__WHAT YOU NEED TO DO__
Through the line with "Stainless Steel Racks" and starting from the first line, return the records below word for word, with pictures left out.

Version comparison data:
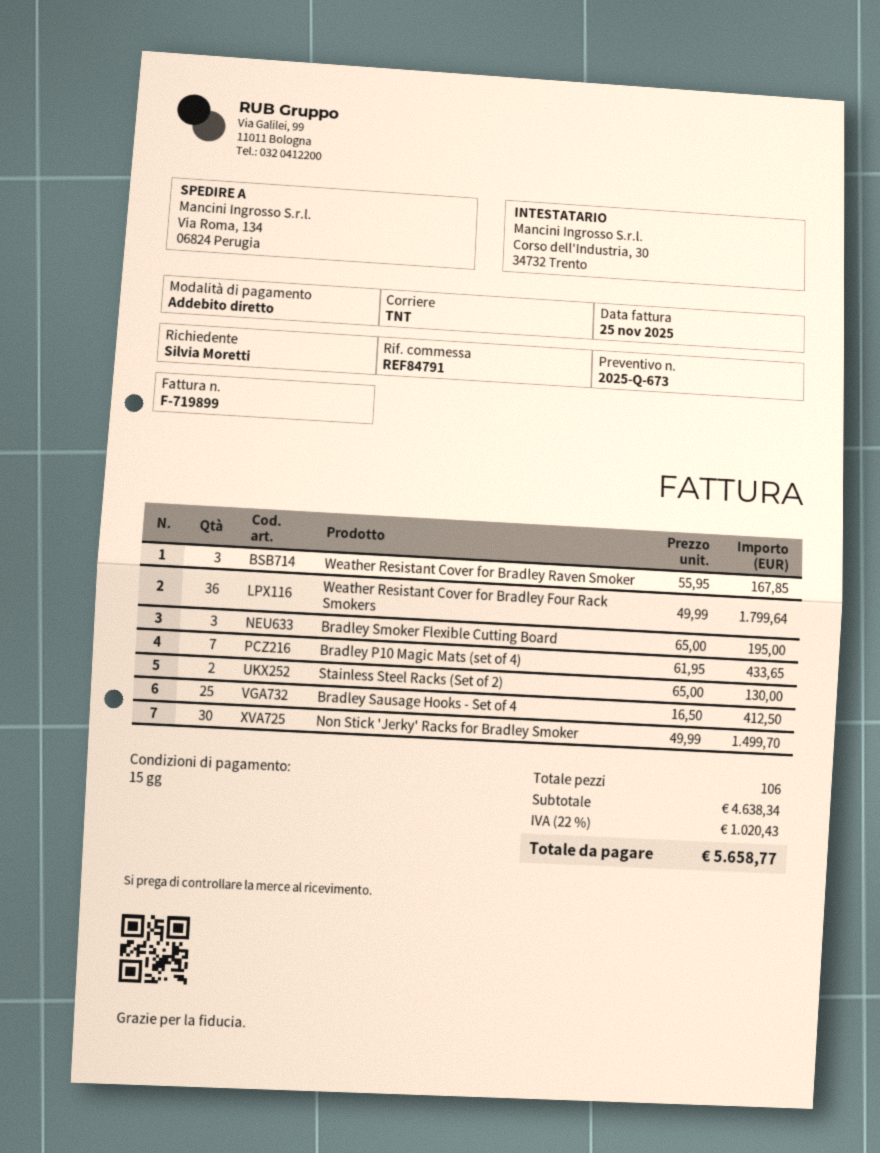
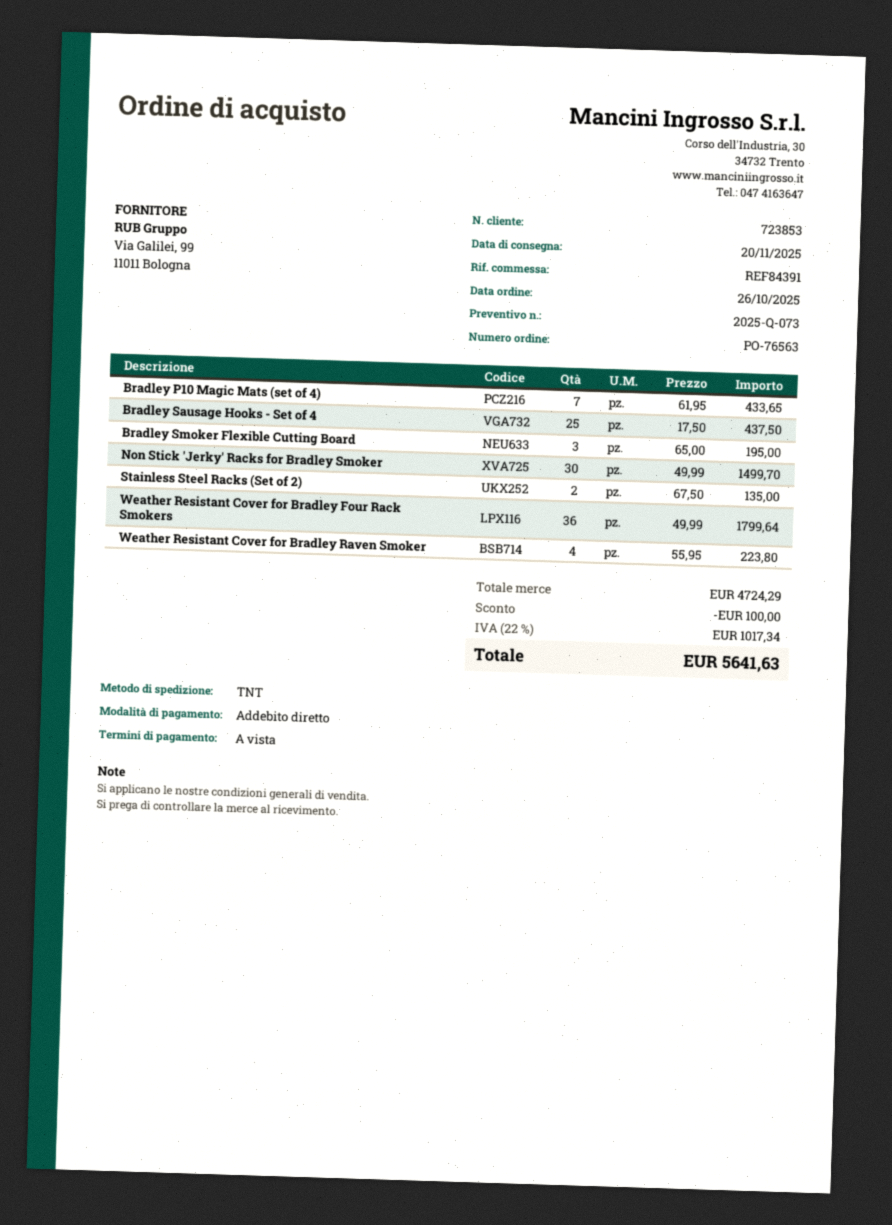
quote number: 2025-Q-673 -> 2025-Q-073
payment terms: 15 days -> on receipt
reference: REF84791 -> REF84391
Weather Resistant Cover for Bradley Raven Smoker: 3 x 55.95 = 167.85 -> 4 x 55.95 = 223.80
Stainless Steel Racks (Set of 2): 2 x 65.00 = 130.00 -> 2 x 67.50 = 135.00
Bradley Sausage Hooks - Set of 4: 25 x 16.50 = 412.50 -> 25 x 17.50 = 437.50
subtotal: 4638.34 -> 4724.29
discount: none -> 100.00
tax: 22% = 1020.43 -> 22% = 1017.34
total: 5658.77 -> 5641.63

__WRITTEN SOLUTION__
quote number: 2025-Q-673 -> 2025-Q-073
payment terms: 15 days -> on receipt
reference: REF84791 -> REF84391
Weather Resistant Cover for Bradley Raven Smoker: 3 x 55.95 = 167.85 -> 4 x 55.95 = 223.80
Stainless Steel Racks (Set of 2): 2 x 65.00 = 130.00 -> 2 x 67.50 = 135.00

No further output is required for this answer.